Re: [PATCH] sched/fair: Prefer fully-idle SMT cores in asym-capacity idle selection
From: Vincent Guittot
Date: Thu Mar 19 2026 - 03:17:29 EST
On Wed, 18 Mar 2026 at 11:31, Andrea Righi <arighi@xxxxxxxxxx> wrote:
>
> Hi Vincent,
>
> On Wed, Mar 18, 2026 at 10:41:15AM +0100, Vincent Guittot wrote:
> > On Wed, 18 Mar 2026 at 10:22, Andrea Righi <arighi@xxxxxxxxxx> wrote:
> > >
> > > On systems with asymmetric CPU capacity (e.g., ACPI/CPPC reporting
> > > different per-core frequencies), the wakeup path uses
> > > select_idle_capacity() and prioritizes idle CPUs with higher capacity
> > > for better task placement. However, when those CPUs belong to SMT cores,
> >
> > Interesting, which kind of system has both SMT and SD_ASYM_CPUCAPACITY
> > ? I thought both were never set simultaneously and SD_ASYM_PACKING was
> > used for system involving SMT like x86
>
> It's an NVIDIA platform (not publicly available yet), where the firmware
> exposes different CPU capacities and has SMT enabled, so both
> SD_ASYM_CPUCAPACITY and SMT are present.
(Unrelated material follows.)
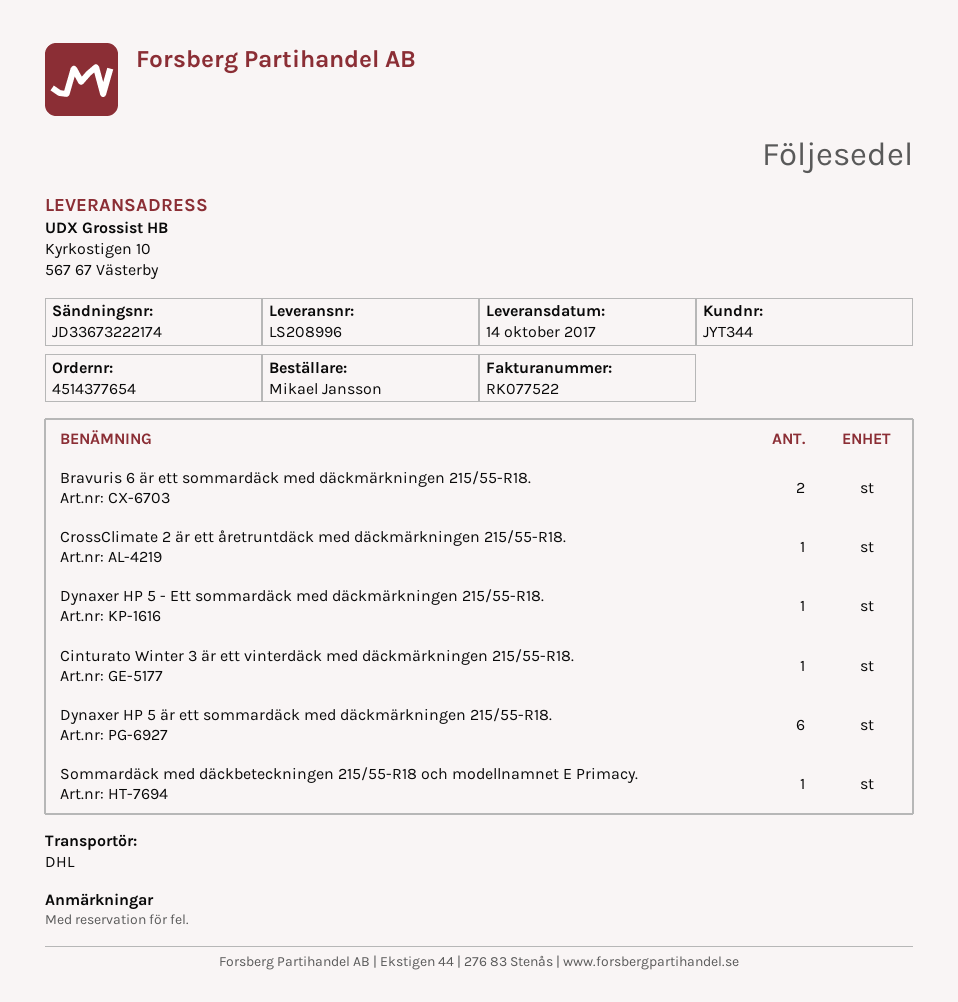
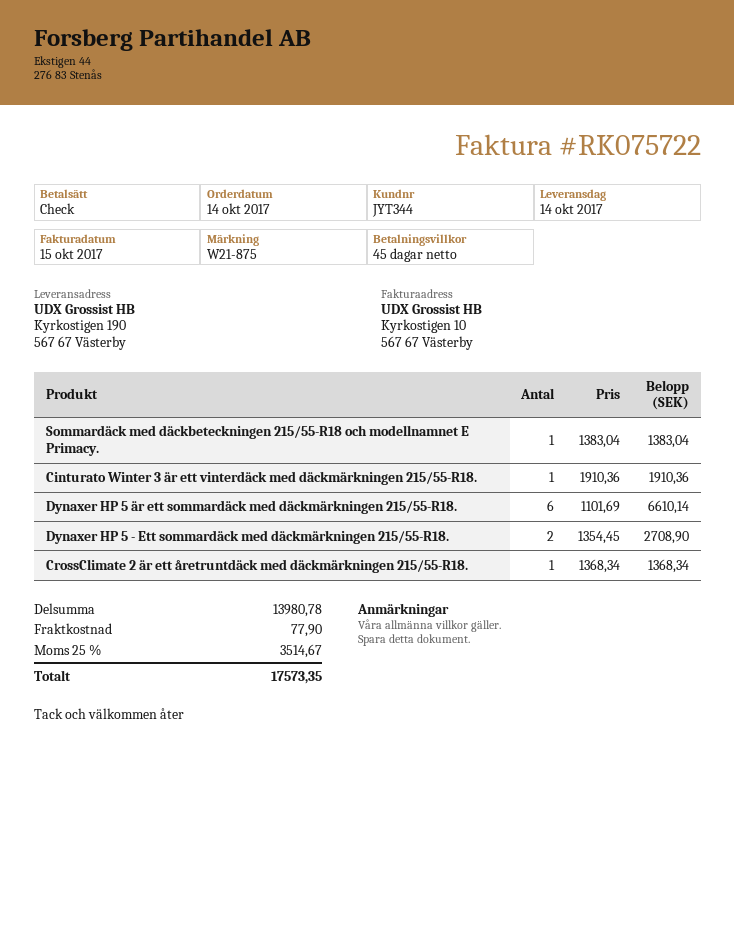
invoice number: RK077522 -> RK075722
ship to: Kyrkostigen 10, 567 67 Västerby -> Kyrkostigen 190, 567 67 Västerby
Bravuris 6 är ett sommardäck med däckmärkningen 215/55-R18.: 2 -> none
Dynaxer HP 5 - Ett sommardäck med däckmärkningen 215/55-R18.: 1 -> 2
I'm not sure whether the final
> firmware release will keep this exact configuration (there's a good chance
> it will), so I'm targeting it to be prepared.
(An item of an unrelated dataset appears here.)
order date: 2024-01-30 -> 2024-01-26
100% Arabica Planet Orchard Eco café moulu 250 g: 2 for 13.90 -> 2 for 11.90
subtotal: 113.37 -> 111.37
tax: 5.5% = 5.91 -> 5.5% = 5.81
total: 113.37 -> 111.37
That's probably not the only place where SD_ASYM_CPUCAPACITY will fail
with SMT. The misfit is another place as an example
>
> >
> > > their effective capacity can be much lower than the nominal capacity
> > > when the sibling thread is busy: SMT siblings compete for shared
> > > resources, so a "high capacity" CPU that is idle but whose sibling is
> > > busy does not deliver its full capacity. This effective capacity
> > > reduction cannot be modeled by the static capacity value alone.
> > >
> > > Introduce SMT awareness in the asym-capacity idle selection policy: when
> > > SMT is active prefer fully-idle SMT cores over partially-idle ones. A
> > > two-phase selection first tries only CPUs on fully idle cores, then
> > > falls back to any idle CPU if none fit.
> > >
> > > Prioritizing fully-idle SMT cores yields better task placement because
> > > the effective capacity of partially-idle SMT cores is reduced; always
> > > preferring them when available leads to more accurate capacity usage on
> > > task wakeup.
> > >
> > > On an SMT system with asymmetric CPU capacities, SMT-aware idle
> > > selection has been shown to improve throughput by around 15-18% for
> > > CPU-bound workloads, running an amount of tasks equal to the amount of
> > > SMT cores.
> > >
> > > Signed-off-by: Andrea Righi <arighi@xxxxxxxxxx>
> > > ---
> > > kernel/sched/fair.c | 24 +++++++++++++++++++++---
> > > 1 file changed, 21 insertions(+), 3 deletions(-)
> > >
> > > diff --git a/kernel/sched/fair.c b/kernel/sched/fair.c
> > > index 0a35a82e47920..0f97c44d4606b 100644
> > > --- a/kernel/sched/fair.c
> > > +++ b/kernel/sched/fair.c
> > > @@ -7945,9 +7945,13 @@ static int select_idle_cpu(struct task_struct *p, struct sched_domain *sd, bool
> > > * Scan the asym_capacity domain for idle CPUs; pick the first idle one on which
> > > * the task fits. If no CPU is big enough, but there are idle ones, try to
> > > * maximize capacity.
> > > + *
> > > + * When @smt_idle_only is true (asym + SMT), only consider CPUs on cores whose
> > > + * SMT siblings are all idle, to avoid stacking and sharing SMT resources.
> > > */
> > > static int
> > > -select_idle_capacity(struct task_struct *p, struct sched_domain *sd, int target)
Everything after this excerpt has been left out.